■ PROBLEM DETAILS: Before you return the entries below, strip out the pictures and keep all else exact.

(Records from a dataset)
Start of Block

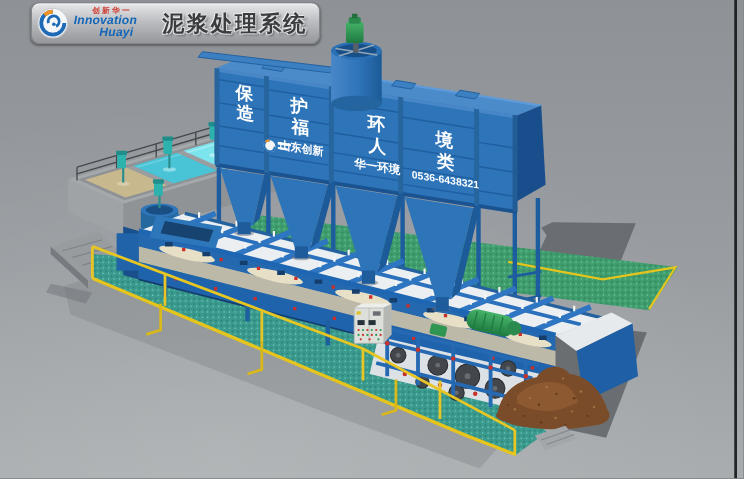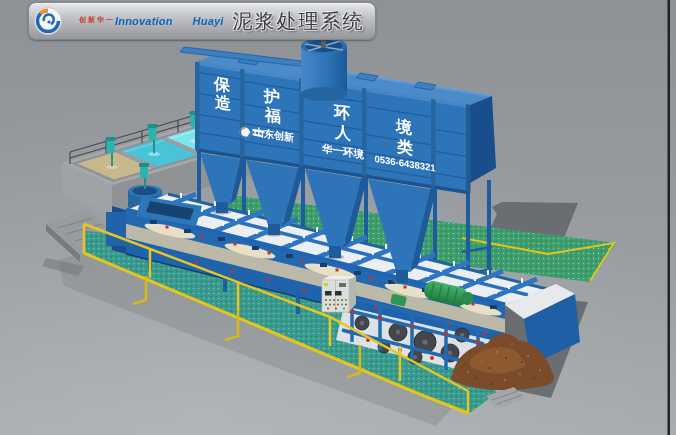--- a/index.html
+++ b/index.html
@@ -10,7 +10,7 @@
     gap:4px;padding:1px 10px 1px 4px;border-radius:8px;
     background:linear-gradient(180deg,#e7e8ea 0%,#bcbec1 45%,#95979b 100%);
     border:1px solid #83858a;box-shadow:inset 0 1px 0 #f4f4f6,0 1px 2px rgba(0,0,0,.35);}
-  .brand-text{display:flex;line-height:1;margin-top:1px;}
+  .brand-text{display:flex;flex-direction:column;line-height:1;margin-top:1px;align-items:center;}
   .brand-cn{font-size:7px;font-weight:bold;color:#cf3b2f;letter-spacing:2px;margin-left:12px;}
   .brand-en{font-size:11px;font-weight:800;font-style:italic;color:#1266b8;letter-spacing:.2px;}
   .brand-en.l2{margin-left:20px;}

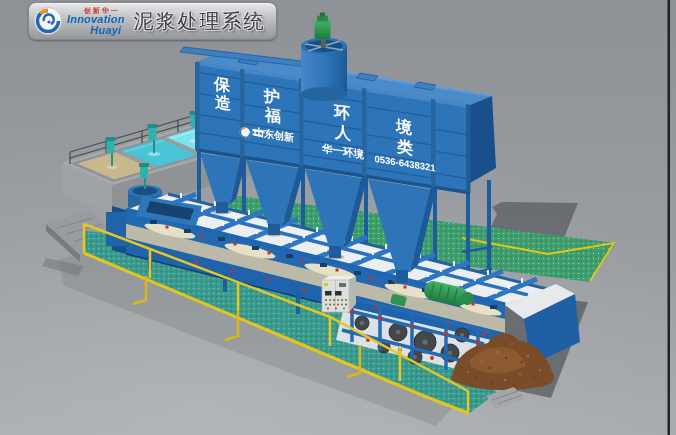--- a/index.html
+++ b/index.html
@@ -14,7 +14,7 @@
   .brand-cn{font-size:7px;font-weight:bold;color:#cf3b2f;letter-spacing:2px;margin-left:12px;}
   .brand-en{font-size:11px;font-weight:800;font-style:italic;color:#1266b8;letter-spacing:.2px;}
   .brand-en.l2{margin-left:20px;}
-  .badge-title{font-size:20px;font-weight:400;color:#3a3c3e;letter-spacing:2px;margin-left:5px;
+  .badge-title{font-size:20px;font-weight:700;color:#3a3c3e;letter-spacing:2px;margin-left:19px;
     text-shadow:-1px -1px 0 #e9eaec,1px -1px 0 #d6d7d9,-1px 1px 0 #d6d7d9,1px 1px 0 #c6c7ca,2px 2px 2px rgba(40,40,45,.45);}
 </style>
 </head>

End of Block

■ REPLY TO THE TASK:
--- a/index.html
+++ b/index.html
@@ -10,7 +10,7 @@
     gap:4px;padding:1px 10px 1px 4px;border-radius:8px;
     background:linear-gradient(180deg,#e7e8ea 0%,#bcbec1 45%,#95979b 100%);
     border:1px solid #83858a;box-shadow:inset 0 1px 0 #f4f4f6,0 1px 2px rgba(0,0,0,.35);}
-  .brand-text{display:flex;line-height:1;margin-top:1px;}
+  .brand-text{display:flex;flex-direction:column;line-height:1;margin-top:1px;align-items:center;}
   .brand-cn{font-size:7px;font-weight:bold;color:#cf3b2f;letter-spacing:2px;margin-left:12px;}
   .brand-en{font-size:11px;font-weight:800;font-style:italic;color:#1266b8;letter-spacing:.2px;}
   .brand-en.l2{margin-left:20px;}

--- a/index.html
+++ b/index.html
@@ -14,7 +14,7 @@
   .brand-cn{font-size:7px;font-weight:bold;color:#cf3b2f;letter-spacing:2px;margin-left:12px;}
   .brand-en{font-size:11px;font-weight:800;font-style:italic;color:#1266b8;letter-spacing:.2px;}
   .brand-en.l2{margin-left:20px;}
-  .badge-title{font-size:20px;font-weight:400;color:#3a3c3e;letter-spacing:2px;margin-left:5px;
+  .badge-title{font-size:20px;font-weight:700;color:#3a3c3e;letter-spacing:2px;margin-left:19px;
     text-shadow:-1px -1px 0 #e9eaec,1px -1px 0 #d6d7d9,-1px 1px 0 #d6d7d9,1px 1px 0 #c6c7ca,2px 2px 2px rgba(40,40,45,.45);}
 </style>
 </head>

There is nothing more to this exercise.